PROBLEM DETAILS:
Give back exactly the stretch of data below from the line holding "filter: none -> BIM:SQUEEZING >= 89" through the line holding "2 | DeepFool:AdvTraining: 311 -> 280", both ends included, and leave the remaining lines out.

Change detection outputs
*** Begin section ***

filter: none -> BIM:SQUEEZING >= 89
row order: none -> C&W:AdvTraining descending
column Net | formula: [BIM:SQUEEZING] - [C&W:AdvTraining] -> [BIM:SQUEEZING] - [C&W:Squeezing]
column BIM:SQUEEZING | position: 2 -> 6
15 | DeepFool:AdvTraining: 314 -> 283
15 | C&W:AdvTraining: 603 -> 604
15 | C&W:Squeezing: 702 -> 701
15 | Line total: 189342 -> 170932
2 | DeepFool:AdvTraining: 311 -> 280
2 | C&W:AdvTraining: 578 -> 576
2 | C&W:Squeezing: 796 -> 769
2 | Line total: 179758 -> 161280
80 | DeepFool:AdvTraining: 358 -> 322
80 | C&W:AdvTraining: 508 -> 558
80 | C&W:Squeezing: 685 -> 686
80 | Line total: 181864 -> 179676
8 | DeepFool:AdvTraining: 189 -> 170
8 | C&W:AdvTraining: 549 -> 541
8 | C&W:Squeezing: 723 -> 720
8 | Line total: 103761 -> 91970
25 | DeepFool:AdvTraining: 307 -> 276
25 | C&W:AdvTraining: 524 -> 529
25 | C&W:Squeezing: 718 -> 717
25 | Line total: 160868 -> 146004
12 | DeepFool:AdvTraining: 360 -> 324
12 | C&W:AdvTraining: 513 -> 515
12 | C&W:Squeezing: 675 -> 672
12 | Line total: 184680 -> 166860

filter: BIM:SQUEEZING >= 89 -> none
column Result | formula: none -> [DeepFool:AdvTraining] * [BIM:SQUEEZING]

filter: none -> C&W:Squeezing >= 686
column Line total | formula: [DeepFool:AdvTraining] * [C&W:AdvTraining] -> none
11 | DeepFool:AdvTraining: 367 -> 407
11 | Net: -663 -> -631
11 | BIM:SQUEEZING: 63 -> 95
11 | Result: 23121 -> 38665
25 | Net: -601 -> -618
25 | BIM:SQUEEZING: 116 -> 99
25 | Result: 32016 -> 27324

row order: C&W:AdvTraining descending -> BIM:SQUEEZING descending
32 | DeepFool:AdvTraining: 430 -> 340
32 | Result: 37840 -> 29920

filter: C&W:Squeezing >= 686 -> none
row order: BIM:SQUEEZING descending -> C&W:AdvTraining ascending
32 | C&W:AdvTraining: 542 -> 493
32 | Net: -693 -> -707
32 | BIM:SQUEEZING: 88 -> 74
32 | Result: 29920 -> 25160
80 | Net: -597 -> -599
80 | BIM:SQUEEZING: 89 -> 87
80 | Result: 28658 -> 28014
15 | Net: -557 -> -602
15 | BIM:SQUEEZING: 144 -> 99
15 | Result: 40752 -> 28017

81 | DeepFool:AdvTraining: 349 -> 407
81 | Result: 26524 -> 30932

*** End section ***
*** Begin section ***

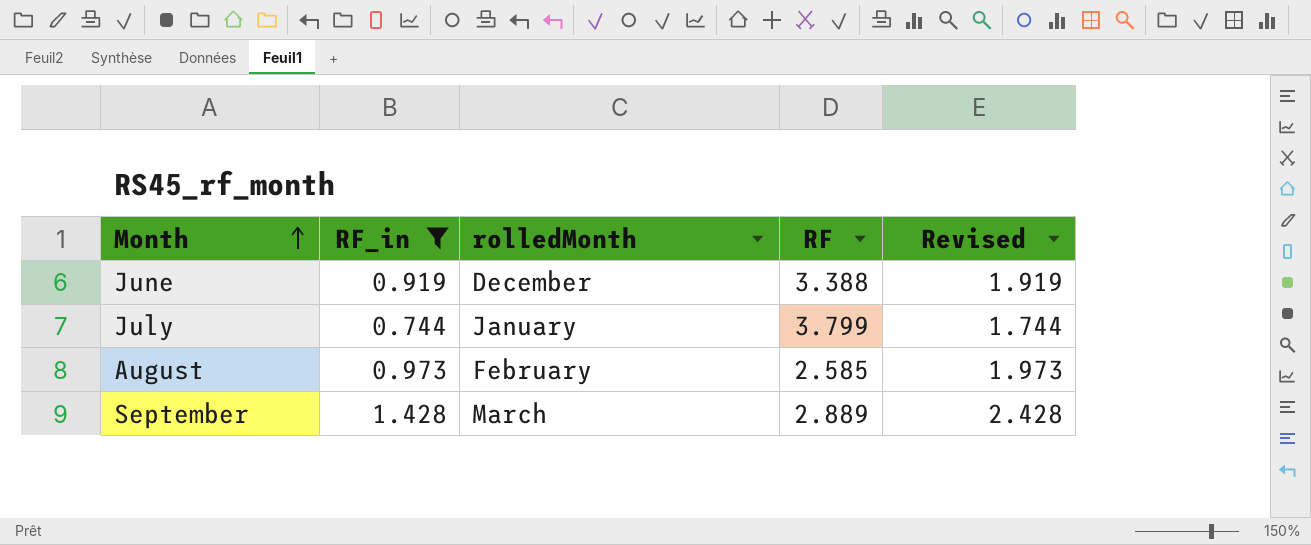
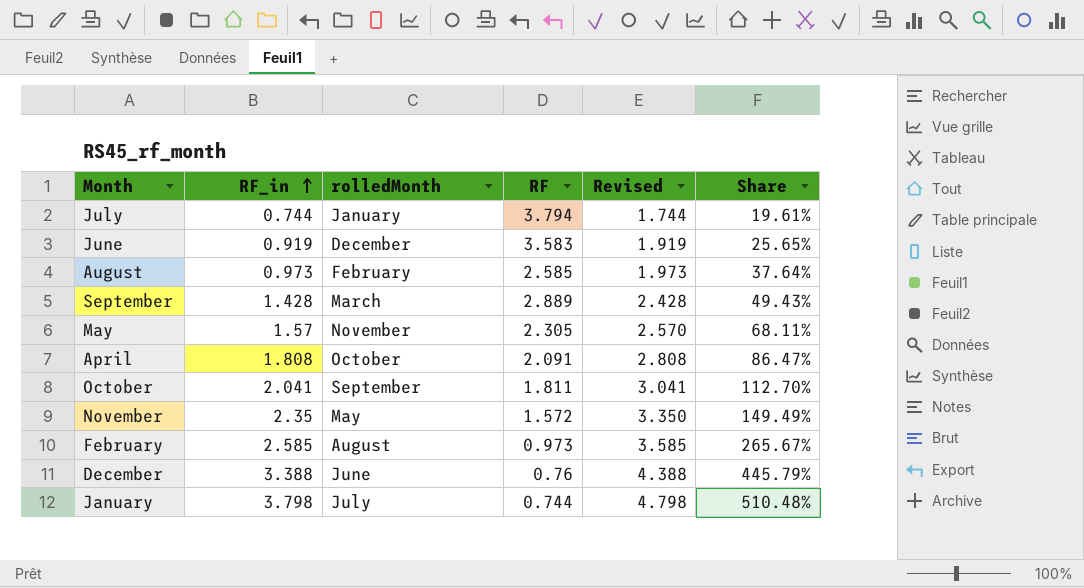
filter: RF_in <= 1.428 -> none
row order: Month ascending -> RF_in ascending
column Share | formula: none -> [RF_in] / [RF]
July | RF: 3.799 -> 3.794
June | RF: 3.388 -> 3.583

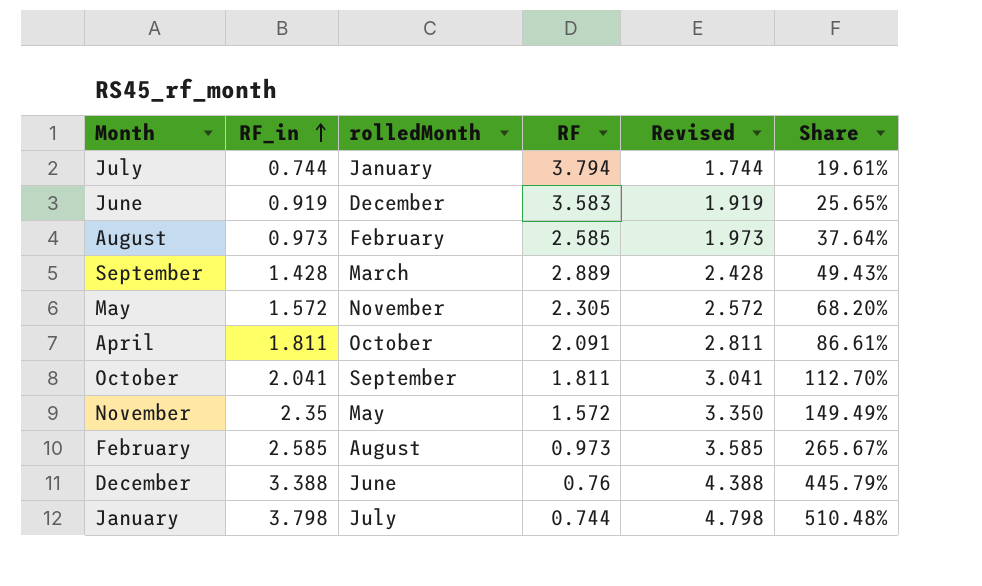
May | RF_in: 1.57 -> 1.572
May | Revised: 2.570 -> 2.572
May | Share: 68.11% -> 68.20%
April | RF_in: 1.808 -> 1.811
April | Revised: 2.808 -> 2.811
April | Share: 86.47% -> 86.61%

*** End section ***

ANSWER TO THE EXERCISE:
filter: none -> BIM:SQUEEZING >= 89
row order: none -> C&W:AdvTraining descending
column Net | formula: [BIM:SQUEEZING] - [C&W:AdvTraining] -> [BIM:SQUEEZING] - [C&W:Squeezing]
column BIM:SQUEEZING | position: 2 -> 6
15 | DeepFool:AdvTraining: 314 -> 283
15 | C&W:AdvTraining: 603 -> 604
15 | C&W:Squeezing: 702 -> 701
15 | Line total: 189342 -> 170932
2 | DeepFool:AdvTraining: 311 -> 280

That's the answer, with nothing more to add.